Opinion DC Comment 16 Sep 2019 Economy: Too little ...

Economy: Too little too late

DECCAN CHRONICLE.
Published Sep 16, 2019, 1:51 am IST
Updated Sep 16, 2019, 1:51 am IST
The IMF’s warning signals on a dip in the GDP in the coming years are also pointers to the extent of the slowdown.
Nirmala Sitharaman
 Nirmala Sitharaman

The finance minister, Nirmala Sitharaman, has announced a third tranche of financial measures to revive the flagging GDP growth rate. The government and its arms like LIC will contribute Rs 20,000 crore towards reviving housing projects while a new WTO-compliant export duty rebate scheme may entail the pumping in of Rs 50,000 crore.

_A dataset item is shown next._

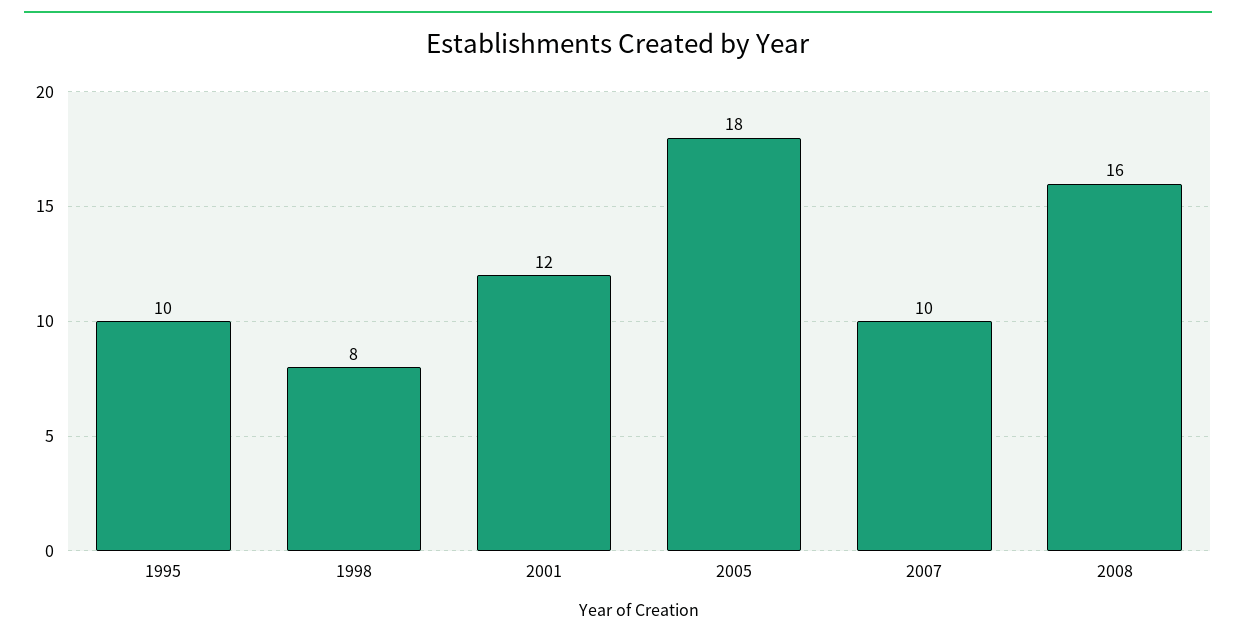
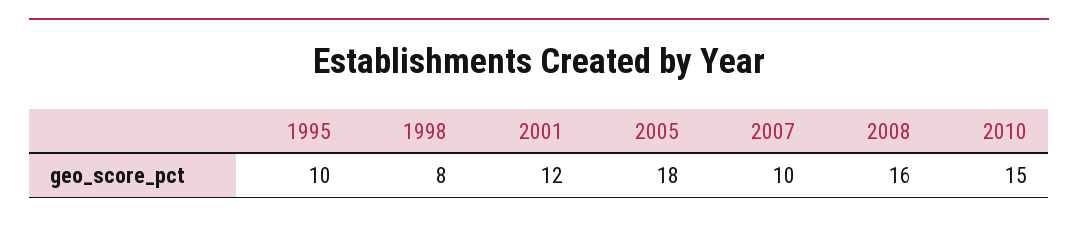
2010: none -> 15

The question is whether all the measures on easing the purse strings to support the revival of trade and manufacturing adequate to make any difference.

 

The IMF’s warning signals on a dip in the GDP in the coming years are also pointers to the extent of the slowdown. The government will soon run out of money to be able to incentivise the revival on a scale needed to bolster the GDP growth in a $2.7 trillion economy. For instance, the housing sector alone needs about Rs 3 lakh crore of finance to complete all non-NPA and NCLT projects.

The only silver lining is the recognition on the part of the rulers that the elephant in the room is the faltering economy, but only parts of it are being tended to in piecemeal measures aimed at sectors.

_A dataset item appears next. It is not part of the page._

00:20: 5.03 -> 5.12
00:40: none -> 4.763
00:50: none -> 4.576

While no one would begrudge the incentives given to exports — much as China virtually subsidises its international trade — the fact remains this is too little. It has taken the administration too long to recognise the signs that have been around since demonetisation and the GST regime.

The silver lining is this climbdown signifies a paradigm shift from a government that presented a lukewarm mini Budget before the polls and then a Budget of self-assuring hubris in July that was absurdly censorious of taxpayers and adversarial against people who move the wheels of the economy.

How much more a self-aggrandising government mopping up high taxes, like 40 per cent on a motorcar, can do for the economy? Does it have the stomach to bite the bullet and lower the GST rates to spur consumption?